Covid-19 has not been a “leveller”

At the time of writing this, the death toll in the UK for covid-19 has reached over 10,000. In just under two months, thousands of lives have gone, and the country has been plunged into a lockdown and a state of growing alarm and pessimism.

The NHS has been pushed to its bare bones, years of financial deprivation exposing just how under-prepared it was for a crisis like this. The compassion, heroism and selfless bravery of the NHS staff has been a fuel of motivation in these dark times.

It’s a reminder that the everyday essential worker who keeps society ticking are those on the ground floor interacting with people daily, and in this case, risking their lives to make sure our lives stay healthy.

Covid-19 was initially described as a leveller in that it didn’t discriminate in who it killed. Given the virus isn’t capable of sentience, that much is quite abundantly clear, and it would be quite the conspiracy theory if someone suggested that the virus had a conscience of its own and was deliberately killing certain groups.

Yet it does not alter this: there is a stark inequality in access to resources that is determining who has a likelier chance of surviving the pandemic. It is also highlighting how the housing situation is impacting social distancing. For those who lived in crowded spaces, the usage of their local parks is a necessity for their physical and mental health.

Yet recently, we’ve witnessed the police forces overstepping their mark across the country and punishing people for sunbathing. Although the initial impulse might be to criticise these people for supposedly not prioritising the collective good, more empathy needs to be allocated in understanding how strangulating the social distancing has been for some.

One key aspect of the inequality affecting how people fare with Covid-19 has been glimpsed already in how many BAME employees in the NHS have died. The first ten doctors to have died from the virus have been BAME, three out of six named nurses who have died have been BAME; meanwhile, a third of the critically ill Covid-19 patients are of BAME backgrounds.
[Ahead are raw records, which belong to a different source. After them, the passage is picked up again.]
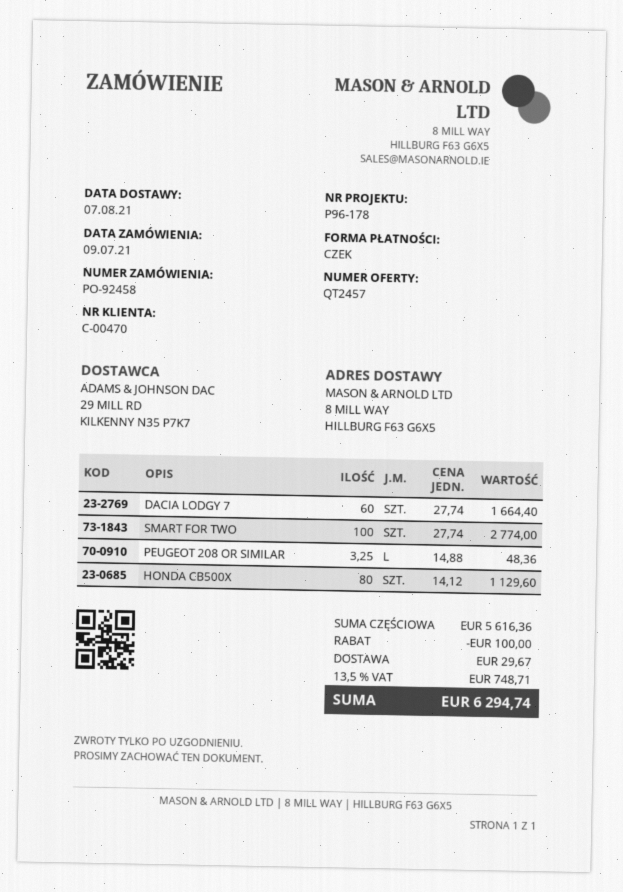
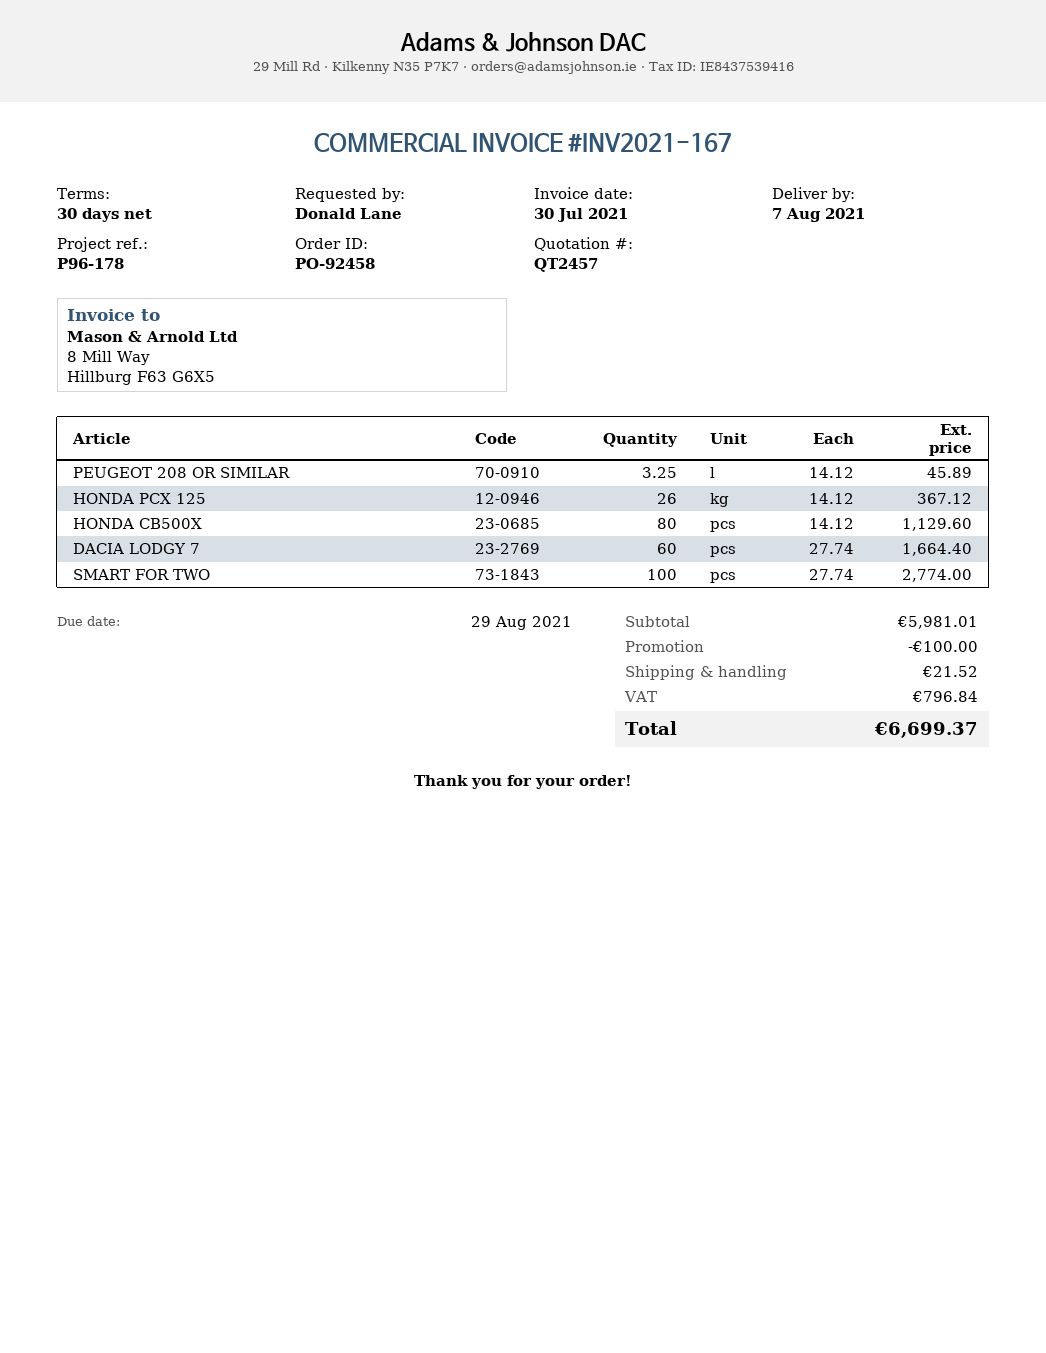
PEUGEOT 208 OR SIMILAR: 3.25 x 14.88 = 48.36 -> 3.25 x 14.12 = 45.89
HONDA PCX 125: none -> 26 x 14.12 = 367.12
subtotal: 5616.36 -> 5981.01
shipping: 29.67 -> 21.52
tax: 748.71 -> 796.84
total: 6294.74 -> 6699.37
This is despite minorities constituting 44% of the NHS staff and 14% of the population across England and Wales. It led to the head of the British Medical Association, Dr Chaand Nagpaul, calling on the government to investigate why BAME people seem more vulnerable to Covid-19. Dr Nagpaul remarked that “a disproportionate number of BAME people were getting ill.”

So, if the virus is a leveller, why then are some groups faring considerably worse? According to Zubaida Haque, deputy director of the race equality think-tank Runnymede Trust, “existing structural inequalities will mean that some groups will bear the brunt of Covid-19 more than others.” A glance at the socioeconomic conditions of many BAME groups will confirm this hypothesis.

A report in 2017 by the Joseph Rowntree Charitable Trust on race and poverty discovered that the rates of poverty in the UK were double for BAME groups compared to white groups. Demographics such as Bangladeshis and Pakistanis are found more often in low-paid insecure sectors of the economy, facing high levels of poverty and unemployment.

A census report carried out between 2001 and 2011 found that almost half of British Muslims resided in the bottom 10% of local authority districts for deprivation. These tend to be areas such as Newham and Tower Hamlets. As a general rule, many BAME groups tend to be inner-city dwellers and thus the difficulty of successful social distancing is harder in somewhere such as London.

There are also concerns that fear of bullying and harassment is preventing BAME doctors from reporting their concerns over lack of PPE for example. BAME doctors are twice as likely to not report incidents for fear of reprisals, and it remains to be seen yet whether this too is a variable behind why a high percentage of deaths among the NHS staff relating to the virus has been BAME people.

The country, through its various solidarity schemes with the NHS, increased fraternity amongst neighbours and local mutual aid groups, has discovered a communitarian spirit and the importance of social relations and attachments to each other during this bleak time.

This is something to be welcomed but for a lot of BAME people, solidarity should also manifest in tackling these structural inequalities, and making sure solutions for them are embedded in the government’s response to the Covid-19.

Going forward, how the UK discusses the worth of minorities must be more humanised. The country has adopted a somewhat compassionate, albeit starkly parochial, spirit during this crisis. When this eventually ends, the economy will need more than a reboot. It will require a redesign.

Integral to this is understanding the social, cultural and economic importance of migrants. This crisis is showing how desperately the NHS needs them, and it is also showing us how it has extracted a heavy toll from one of the most vulnerable and underrepresented groups in the country.